The other is a new Elise, the most affordable car in the range at around £35,000 – which is not much more than the current car will probably cost by then. It comes with either a fixed or a removable roof, and is powered by a 2.0-litre, four-cylinder, turbocharged and mid-mounted engine, driving through the only manual gearbox in the entire new range. (A double-clutch gearbox is optional.) Power is 320bhp, and this new Elise is significantly larger than the current one. Heavier, too, at a predicted 1095kg.
Which begs the question: is Lotus doing again what it tried to do in the 1970s – abandoning its core market in the chase for more glamour and higher profit margins? The current Elise, a design with roots going back 14 years, brought Lotus back from one of many brinks and has been the cause of previously undreamed-of production figures.
That the new range doesn't contain a genuinely compact, lightweight sports car is a big disappointment, and it means Lotus is throwing away a market position that it has had to itself for a long time. Given the pressures on the industry to create smaller, lighter, more frugal cars, and how Lotus has created such cars more effectively than any other carmaker, the new product plan is hard to understand.
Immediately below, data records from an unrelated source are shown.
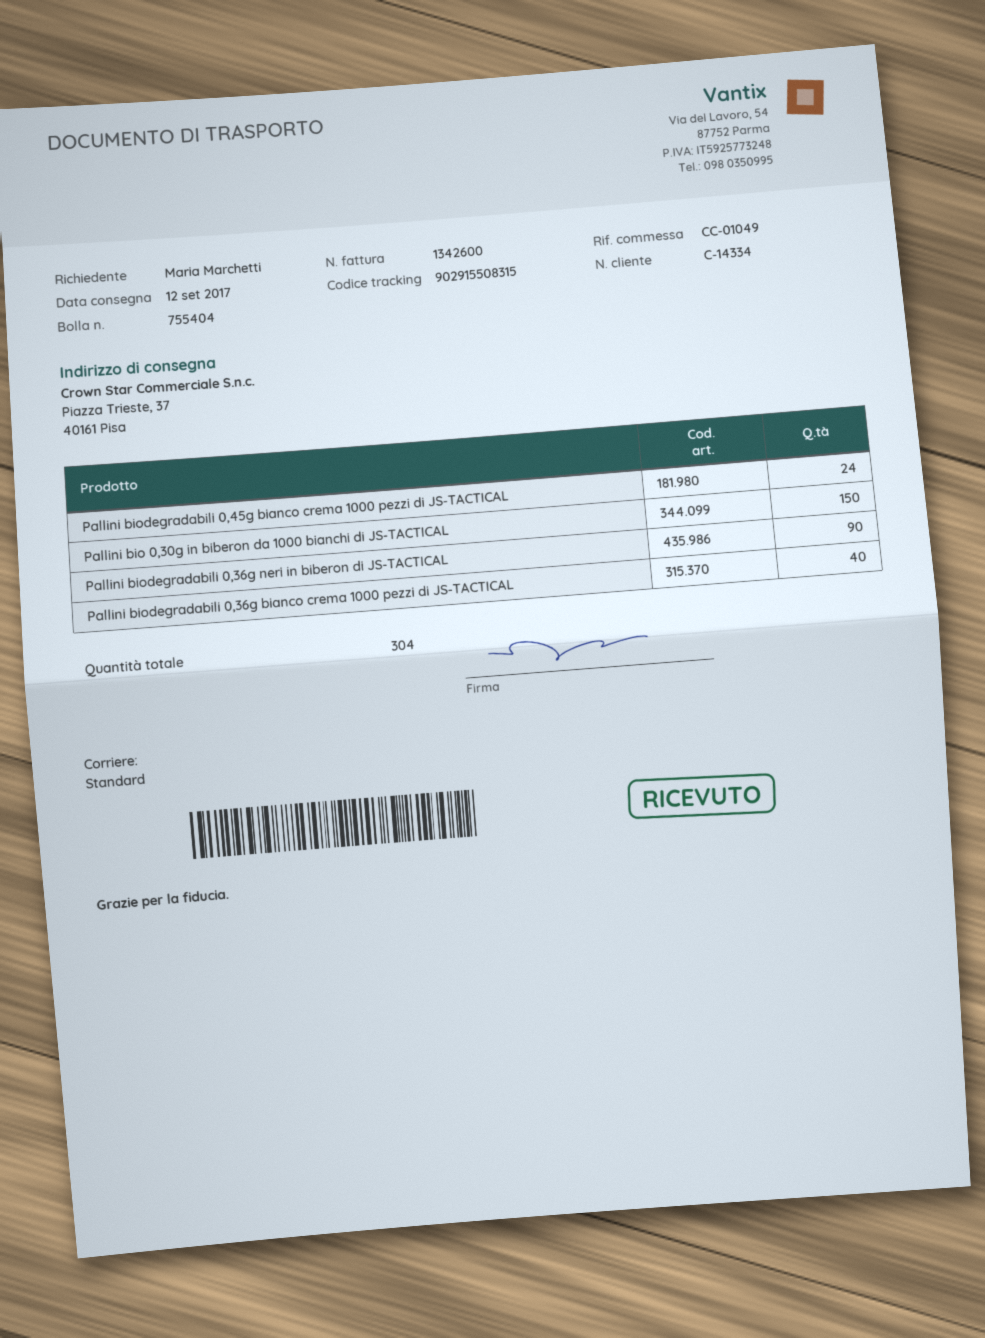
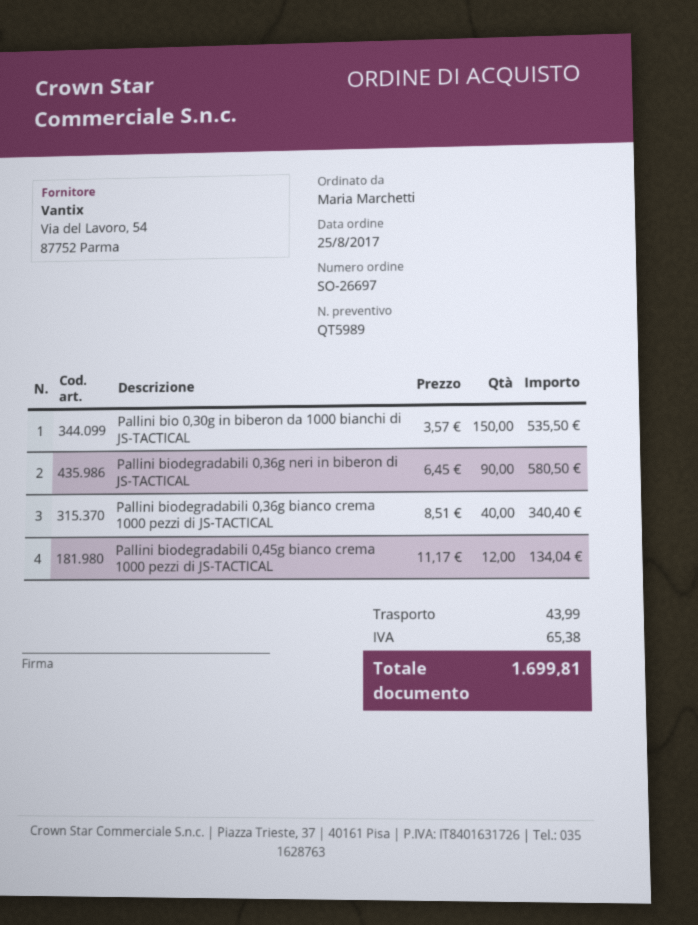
Pallini biodegradabili 0,45g bianco crema 1000 pezzi di JS-TACTICAL: 24 -> 12

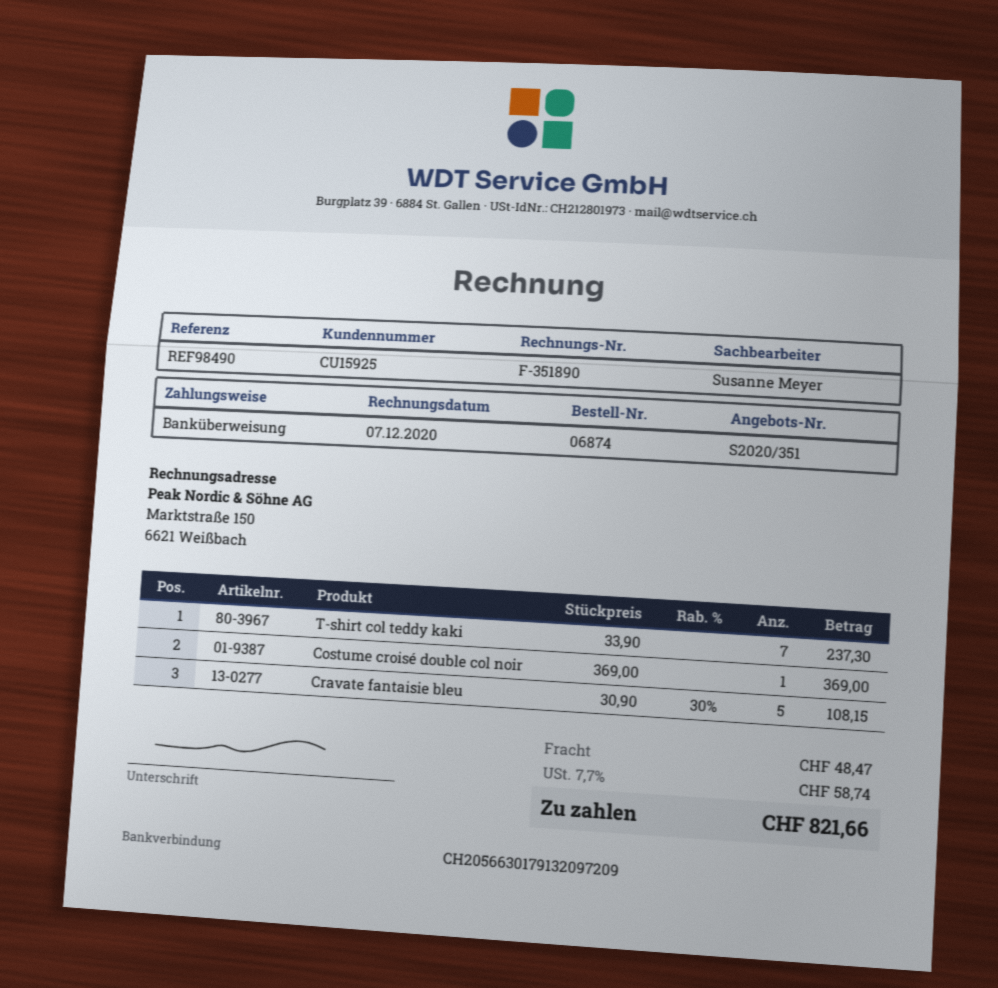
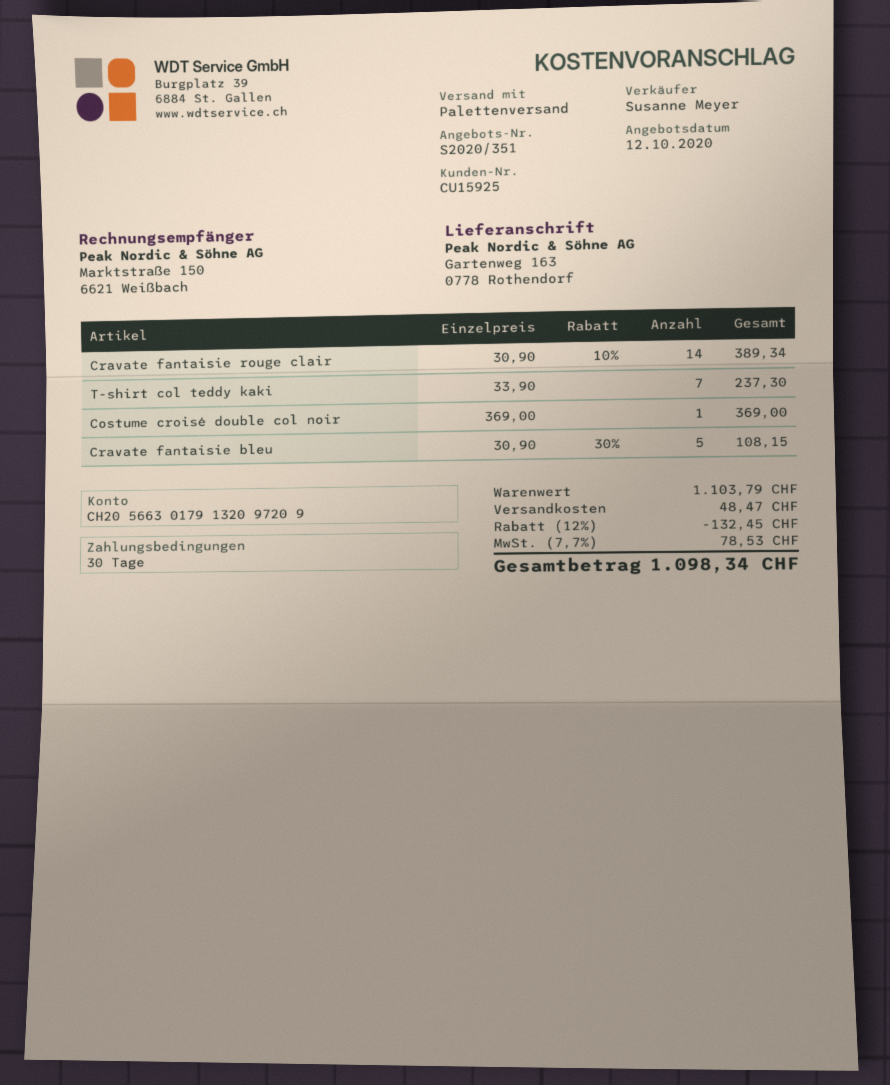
Cravate fantaisie rouge clair: none -> 14 x 30.90 - 10% = 389.34
discount: none -> 12% = 132.45
tax: 7.7% = 58.74 -> 7.7% = 78.53
total: 821.66 -> 1098.34

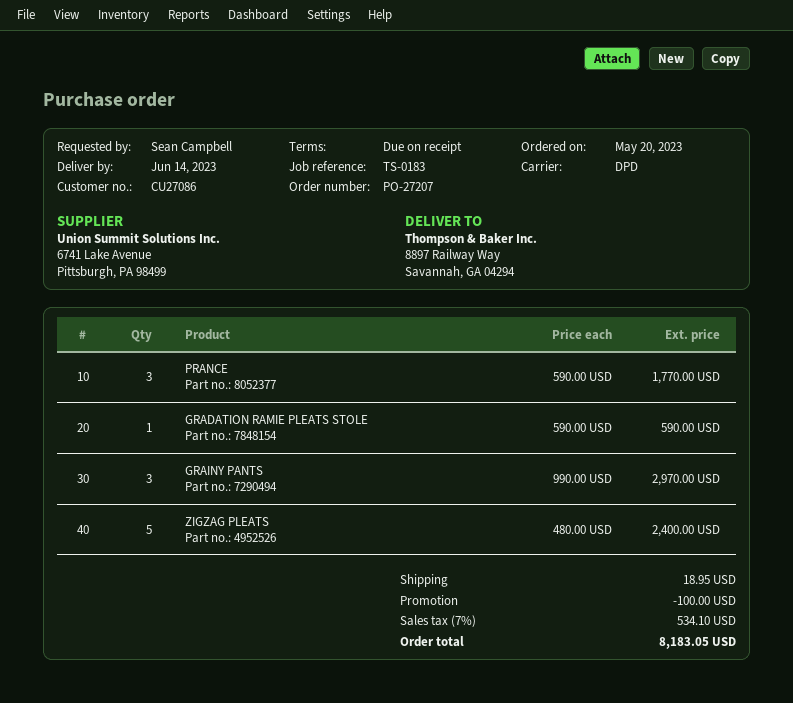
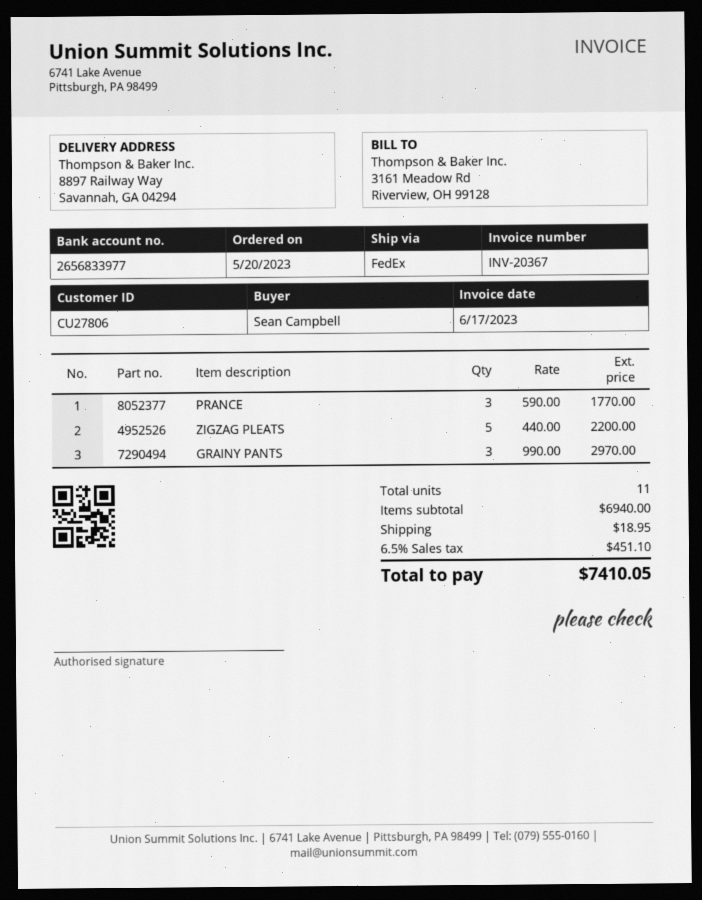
customer number: CU27086 -> CU27806
shipping method: DPD -> FedEx
GRADATION RAMIE PLEATS STOLE: 1 x 590.00 = 590.00 -> none
ZIGZAG PLEATS: 5 x 480.00 = 2400.00 -> 5 x 440.00 = 2200.00
discount: 100.00 -> none
tax: 7% = 534.10 -> 6.5% = 451.10
total: 8183.05 -> 7410.05

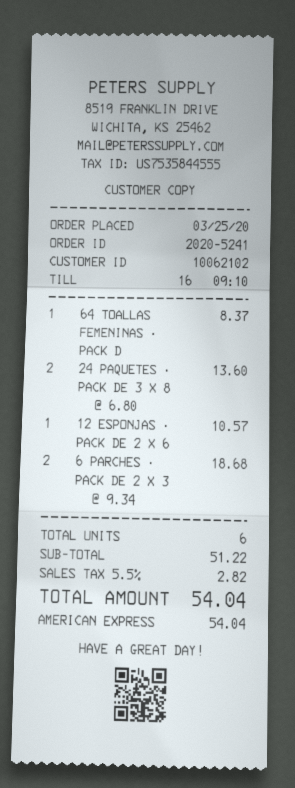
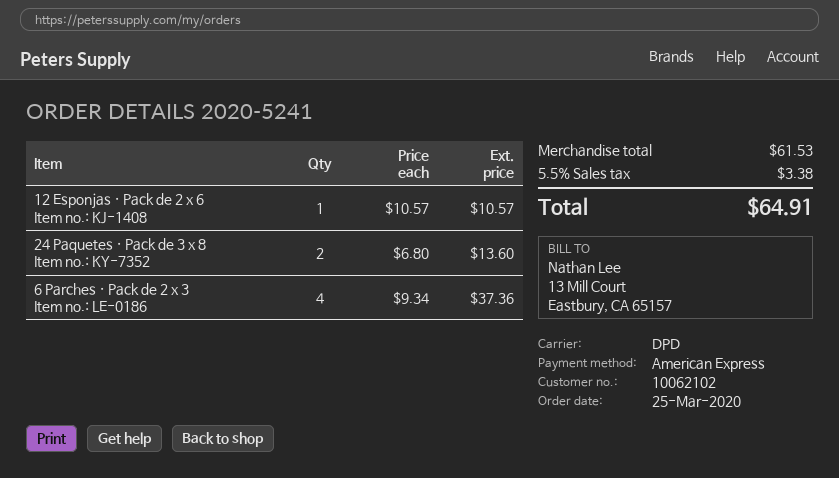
64 TOALLAS FEMENINAS · PACK D: 1 x 8.37 = 8.37 -> none
6 PARCHES · PACK DE 2 X 3: 2 x 9.34 = 18.68 -> 4 x 9.34 = 37.36
subtotal: 51.22 -> 61.53
tax: 5.5% = 2.82 -> 5.5% = 3.38
total: 54.04 -> 64.91

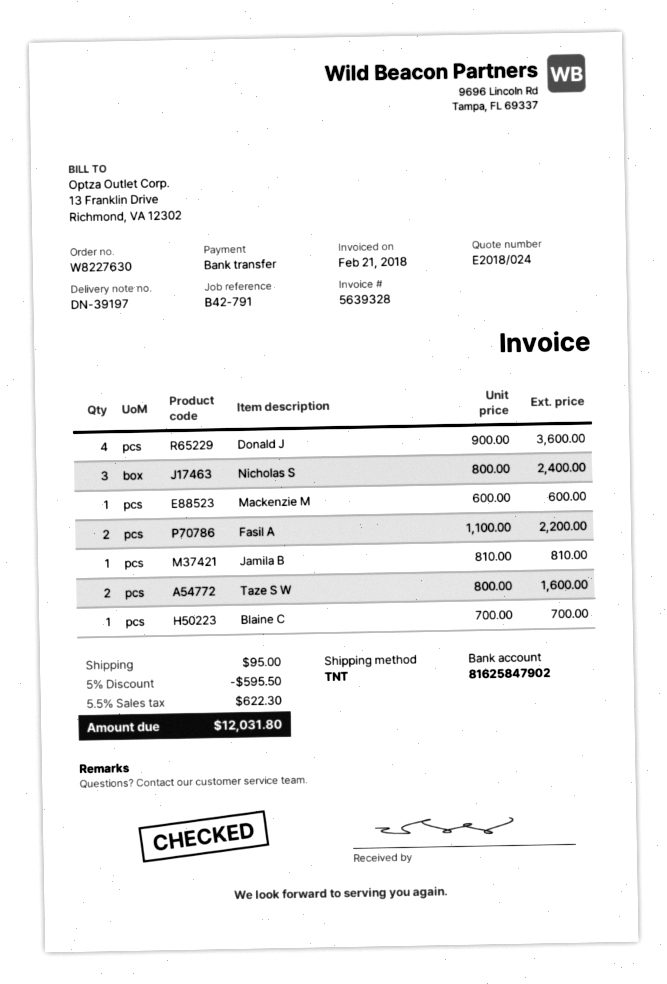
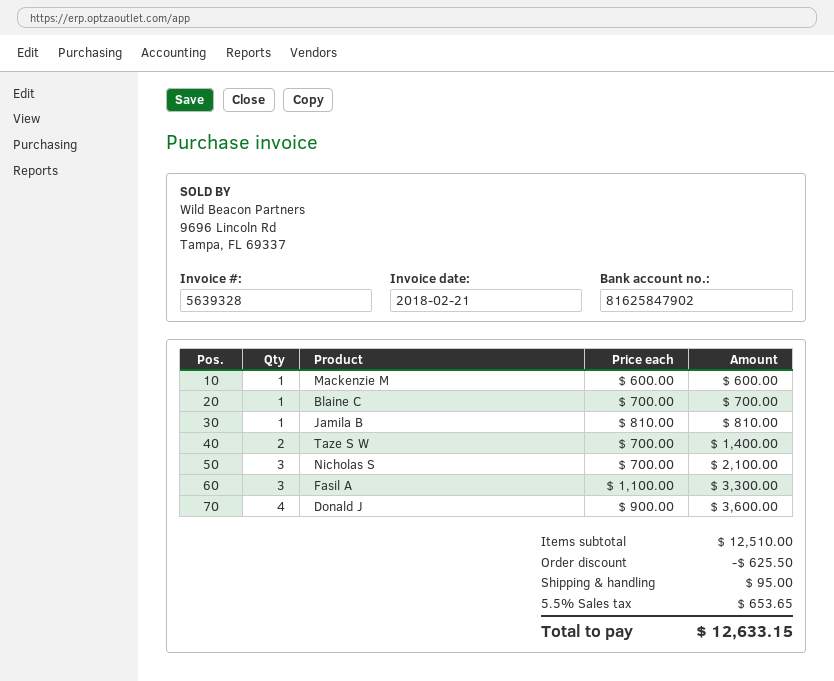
Nicholas S: 3 x 800.00 = 2400.00 -> 3 x 700.00 = 2100.00
Fasil A: 2 x 1100.00 = 2200.00 -> 3 x 1100.00 = 3300.00
Taze S W: 2 x 800.00 = 1600.00 -> 2 x 700.00 = 1400.00
discount: 595.50 -> 625.50
tax: 5.5% = 622.30 -> 5.5% = 653.65
total: 12031.80 -> 12633.15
Andreas Prillman, the new chief commercial officer, explains: “It goes back a couple of years, when the shareholder [the holding company for Proton in Malaysia] decided to bring Lotus back to profitability. So there are five new cars, a new corporate entity, a new layer of top management. As for where the money came from, the current financial climate has helped us. Financing is low-cost today, if you can prove you have a sound project.”
But why abandon the current Elise's market sector? “The new Elise follows the development of the market and the customers. The new generation of customers want more comfort. They have grown in size and they have grown up. But we did not compromise the driveability or the freshness. The new Elise will meet all current demands.”
We shall see if he's right, but there's another possible hole in the plan as seen from the viewpoint of the petrolhead enthusiast. Lotus is aiming to compete in supercar-land but all the new cars have Toyota-based (or Lexus-based) engines rather than Lotus's own. That's not good for credibility.
“All the engines in the new cars will be to Lotus specification,” Prillman replies. “The engine is the heart of the sports car, and our new partnership with Toyota means that instead of getting engines which we then tune, we get engines custom-built for Lotus. The software is the interesting part.”
The irony here is that Lotus's engineering consultancy does a lot of engine design work for other clients. Lotus is perfectly capable of building its own engines, but the economics don't stack up. And the sad fact is that to many of today's buyers, it might not matter as much as we'd like it to.
The other key point about the new cars is that they will have largely-aluminium bodywork, with composites confined to smaller areas. The structures will be developments of the existing bonded-and-extruded aluminium system pioneered in the Elise and refined for the Evora (the latter will continue in the new range, incidentally, occupying a position between the Elise and the Elan). Aluminium bodywork, and just look at those tight shutlines. For Lotus, this is real year-zero stuff.
Maybe the ambitious plan will work. Certainly some serious reputations depend on it. If it does, Lotus will have a wider range of sports cars and supercars than any other carmaker, despite the gap at the bottom, and there's little doubt that they will be stunning to drive because Lotuses always are. There is to be branding and merchandising to match, much of it playing heavily on Lotus's history of maverick innovation and race success.
There's a new customer magazine, beautifully and edgily designed. Among its writers, photographers and creators, I recognised just one British name. It's produced in Switzerland and has an office in New York. The first issue celebrates British icons: people, mostly. I'm worried.